Because the chief executive of London-listed shipbroker Clarksons, just like Bill Murray in the iconic 1993 comedy, seems to be trapped in his very own Groundhog Day of shareholder protests over pay.

The world’s largest shipbroker has been going through an endless cycle of explanation, consultation and opposition at annual general meetings for eight years as corporate scrutiny has intensified over executive rewards.

But how did the company arrive at this impasse, and what could change in the future?

Shareholder opposition centres on legacy contracts for Case and finance and operations chief Jeff Woyda that reward them with huge bonuses for dual roles. Case remains a major fee-earning broker.

The CEO took home £11.9m ($15.1m) last year. Woyda earned £3.7m.

Shareholder proxy adviser Glass Lewis said that although Case and Woyda had waived part of their bonus in previous years, a company’s pay policy “should not rely on the goodwill of its executives to mitigate excessive payouts”.

This month, 43% of shareholders voted against the remuneration report.

The brokerage said it had “noted” the result of the vote.

“We appreciate the support from most of our shareholders and will continue our engagement over the year ahead,” it added.

Case’s basic salary has been unchanged since 2010 and Woyda’s since 2015, when he also became chief operating officer.

Clarksons is not alone on this issue of course.

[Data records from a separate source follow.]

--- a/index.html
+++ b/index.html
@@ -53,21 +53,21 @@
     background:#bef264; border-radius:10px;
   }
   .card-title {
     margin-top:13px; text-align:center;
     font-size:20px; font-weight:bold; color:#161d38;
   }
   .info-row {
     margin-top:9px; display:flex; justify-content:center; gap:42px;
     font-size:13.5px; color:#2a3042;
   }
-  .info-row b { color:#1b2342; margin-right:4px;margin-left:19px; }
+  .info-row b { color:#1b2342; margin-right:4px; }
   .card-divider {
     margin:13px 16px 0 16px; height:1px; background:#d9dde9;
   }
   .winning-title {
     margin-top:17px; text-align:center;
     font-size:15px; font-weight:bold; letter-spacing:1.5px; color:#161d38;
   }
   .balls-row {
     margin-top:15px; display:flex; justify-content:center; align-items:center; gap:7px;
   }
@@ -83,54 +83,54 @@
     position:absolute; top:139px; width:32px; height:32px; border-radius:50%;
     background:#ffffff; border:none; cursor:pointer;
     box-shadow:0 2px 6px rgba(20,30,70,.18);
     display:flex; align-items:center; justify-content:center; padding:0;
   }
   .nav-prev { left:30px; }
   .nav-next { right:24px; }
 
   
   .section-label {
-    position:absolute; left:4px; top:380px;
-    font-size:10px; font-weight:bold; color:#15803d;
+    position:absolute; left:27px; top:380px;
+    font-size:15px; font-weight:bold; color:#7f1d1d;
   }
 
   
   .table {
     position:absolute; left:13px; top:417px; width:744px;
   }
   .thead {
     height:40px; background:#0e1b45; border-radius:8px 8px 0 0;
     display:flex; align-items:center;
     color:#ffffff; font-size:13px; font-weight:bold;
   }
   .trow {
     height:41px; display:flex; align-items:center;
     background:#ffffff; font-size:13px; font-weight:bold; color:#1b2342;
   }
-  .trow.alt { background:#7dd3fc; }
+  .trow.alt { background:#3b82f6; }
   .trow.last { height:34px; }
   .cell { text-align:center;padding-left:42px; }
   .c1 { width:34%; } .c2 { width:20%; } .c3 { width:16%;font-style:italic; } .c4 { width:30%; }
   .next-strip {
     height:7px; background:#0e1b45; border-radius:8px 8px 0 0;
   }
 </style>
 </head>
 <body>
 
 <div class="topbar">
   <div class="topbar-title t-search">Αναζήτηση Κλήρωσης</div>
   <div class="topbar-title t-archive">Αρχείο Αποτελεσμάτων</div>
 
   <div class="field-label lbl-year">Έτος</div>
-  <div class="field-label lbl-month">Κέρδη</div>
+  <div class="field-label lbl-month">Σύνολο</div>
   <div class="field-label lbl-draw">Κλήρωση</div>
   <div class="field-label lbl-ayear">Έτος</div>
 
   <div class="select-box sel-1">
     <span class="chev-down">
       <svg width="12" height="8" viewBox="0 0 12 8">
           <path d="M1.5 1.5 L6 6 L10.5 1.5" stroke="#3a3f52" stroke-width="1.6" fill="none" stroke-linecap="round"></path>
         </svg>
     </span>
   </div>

London-listed broking rival Braemar won only 57% support for its own pay report in December.

The Clarksons vote means the broker remains on the Investment Association’s “list of shame”, where a vote of more than 20% against management wins a company the dubious honour of inclusion.

Eight years of controversy

The trade body and industry voice for UK investment managers maintains this public register following a request by the government, to highlight shareholder unease.

The Investment Association does not comment on individual cases.

But it says in its guidelines that following a big vote against, companies should explain what actions they intend to take to consult shareholders — and then publish an update on views received and actions taken within six months.

The association said investors would like to see shareholder engagement described and an explanation as to why no change of policy has occurred.

“Where the company has appeared on the public register for the same resolution in consecutive years, the statement should acknowledge and set out actions to address this,” the guidelines state.

The issue first reared its head in 2017, when 26% of investors voted against the pay report for 2016.

Proxy adviser Pensions & Investment Research Consultants was opposed then, and remains so now.

And the same counter-arguments have been made by Clarksons each time.

Back then, the broker was stressing that the business competes with mainly privately held rivals, where pay is higher and not subject to such scrutiny.

The company needed its pay structure to “retain key staff in the highly competitive market”, it argued.

Directors point out a massive rise in the market cap from £62m to more than £1.2bn today in the 18 years since Case joined.

But this brings greater scrutiny from larger investors.

New guidelines

The UK Financial Reporting Council drew up new guidelines on corporate governance in 2018, stating that pay “should be designed to support strategy and promote long-term sustainable success”.

“Executive remuneration should be aligned to company purpose and values, and be clearly linked to the successful delivery of the company’s long-term strategy,” they add.

Clarksons has been posting record profits and would argue it meets this definition.

In 2018, the rebels managed a 43% “no” vote.

But Clarksons said it “would be counter to the interests of shareholders to enter into a renegotiation of contractual arrangements”.

At this point, director Ed Warner was chairman of Clarksons’ remuneration committee.

He was replaced by current committee chairman Tim Miller in 2019, which was the year of the closest vote, when 49% of shareholders rebelled.

Meeting the naysayers

By this point, then-chairman Sir Bill Thomas said he considered the issue so important that he, Miller and director Peter Backhouse started a “major engagement process” with shareholders.

It was decided that the policy would remain in place for Case and Woyda, but future bosses would face more traditional corporate deals.

This resulted in 68% backing in 2020.

Since then, results of 60%, 63%, 56% and 57% have been returned in favour.

Proxy firms are still recommending voting down the policy, and Clarksons makes the same arguments in its favour.

The board does not want to break the bosses’ contracts.

But a vote against could mean the end of the very successful Case and Woyda at Clarksons, and would any shareholder seriously want that?

In Groundhog Day, Murray’s Phil Connors was finally freed from his years of purgatory by learning to change his ways.

Clarksons appears unlikely to follow suit any time soon.